L'employeur pour sa part a soutenu que les changements n'étaient pas aussi importants
que le prétendait le syndicat. L'employeur a souligné que certains techniciens en
diététique tenaient des dossiers depuis le début des années 1990, et qu'ils ne faisaient des
rondes que dans deux salles. Pour ce qui était du montage des plateaux en chaîne froide,
l'employeur a fait ressortir que selon la preuve, les techniciens en diététique, avant
comme après le changement, devaient s'assurer que les aliments servis aux patients
répondaient aux besoins alimentaires de ceux-ci. Le témoin du syndicat avait également
concédé que l'informatisation ne rendait pas toujours le travail des techniciens en
diététique plus difficile, mais parfois même le facilitait. Autrement dit, dans leur
ensemble, ces changements ne représentaient pas un changement substantiel.

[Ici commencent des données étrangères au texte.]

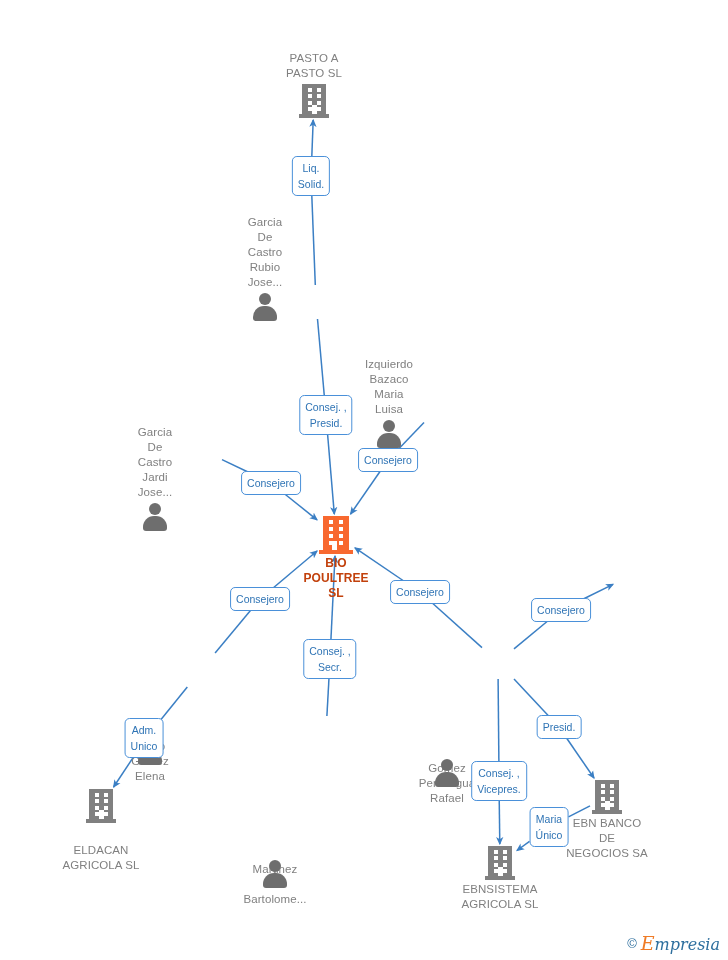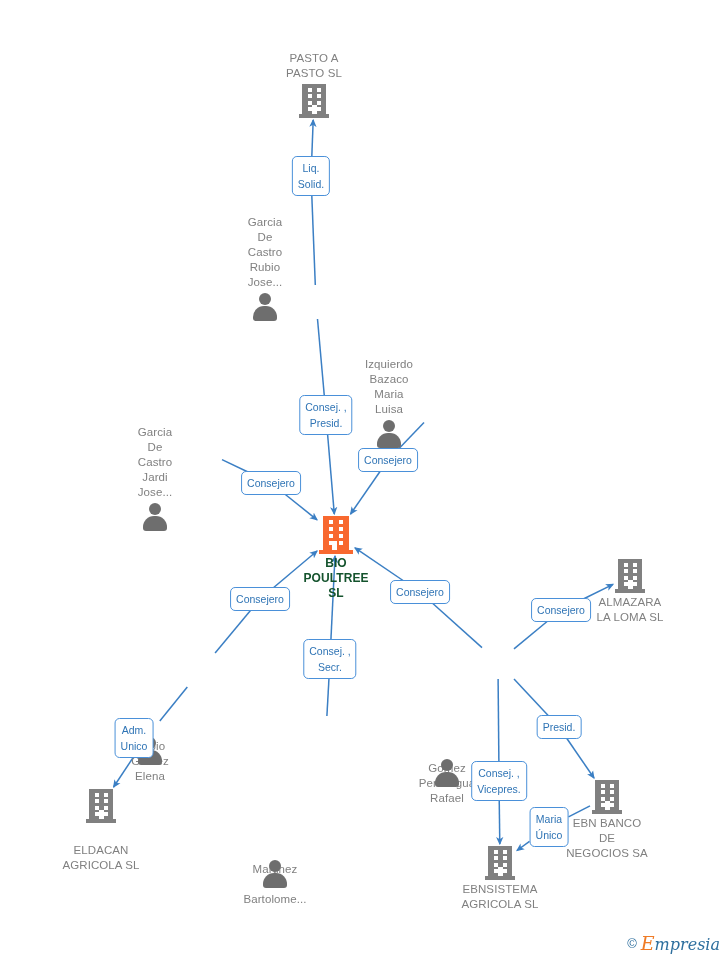"BIO" .node.focus .node-label { color: #14532d -> #c2410c }
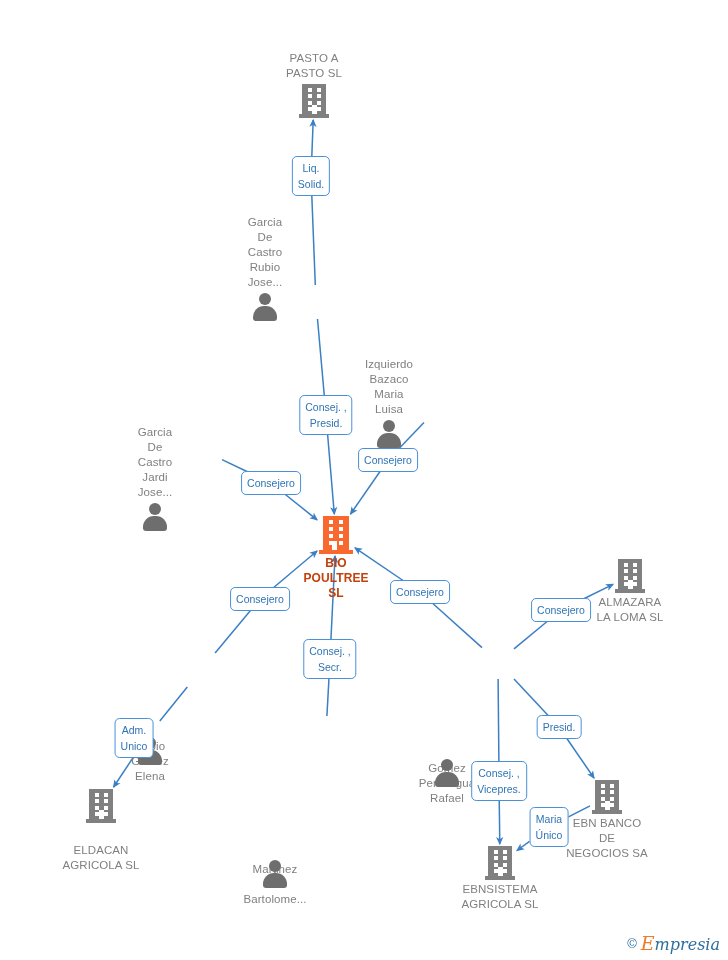"ALMAZARA" div.node { html: <div> <span> <span></span> <span></span> <span></span> <span></span> <span></span> <span></span> <span></span> <span></span> <span></span> <span></span> <span></span> </span> <span>ALMAZARA LA LOMA SL</span> </div> -> none }
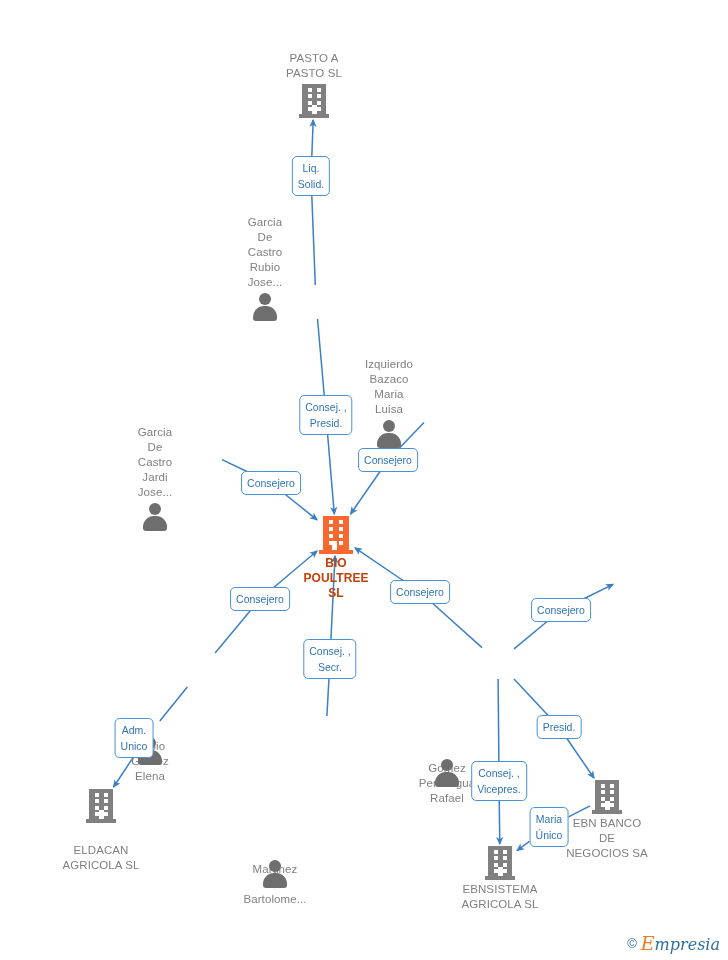"Adm." div.chip { left: 134px -> 144px }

CHANGEMENT DE MÉTHODE, MAIS NON SUBSTANTIEL
L'arbitre a rejeté le grief du syndicat, et a déclaré que le syndicat n'avait pas réussi à
établir de façon satisfaisante qu'il y avait eu un changement substantiel dans l'exécution
des tâches. L'ajout de nouvelles tâches, et la modification d'autres tâches, ne justifiait
pas une reclassification :
« [TRADUCTION] Il est de jurisprudence constante que le simple ajout d'une
nouvelle tâche, ou la modification d'une tâche existante, n'entraîne pas
nécessairement une nouvelle classification du poste. … L'introduction d'une
nouvelle technologie ou d'une nouvelle méthode d'exécution d'une tâche
existante ne signifie pas, en soi, que le travail de l'employé a changé de façon
substantielle. En l'espèce, la preuve m'amène à la conclusion que bien qu'il y ait
eu quelques légères modifications à la façon de faire le travail, le travail lui-même n'a pas changé, ou du moins pas suffisamment, objectivement, pour
satisfaire à l'exigence claire dans la convention collective qu'il y ait un
changement substantiel. »
L'arbitre a également signalé que la présence aux rondes était essentiellement un
changement dans la façon dont les techniciens en diététique obtenait des renseignements
sur les patients. Le fait que le changement avait été apporté pour améliorer les soins aux
patients, et entraînait un contact plus direct avec les patients pour les techniciens en
diététique qui participaient aux rondes, n'appuyait pas la conclusion que cela représentait
un changement substantiel dans leurs fonctions.
De même, l'arbitre a indiqué que les autres changements (le montage des plateaux en
chaîne froide, l'informatisation et la tenue de dossiers) ne touchaient pas les
caractéristiques fondamentales du poste. Ayant conclu que le travail de technicien en
diététique était demeuré essentiellement le même, l'arbitre a rejeté le grief du syndicat.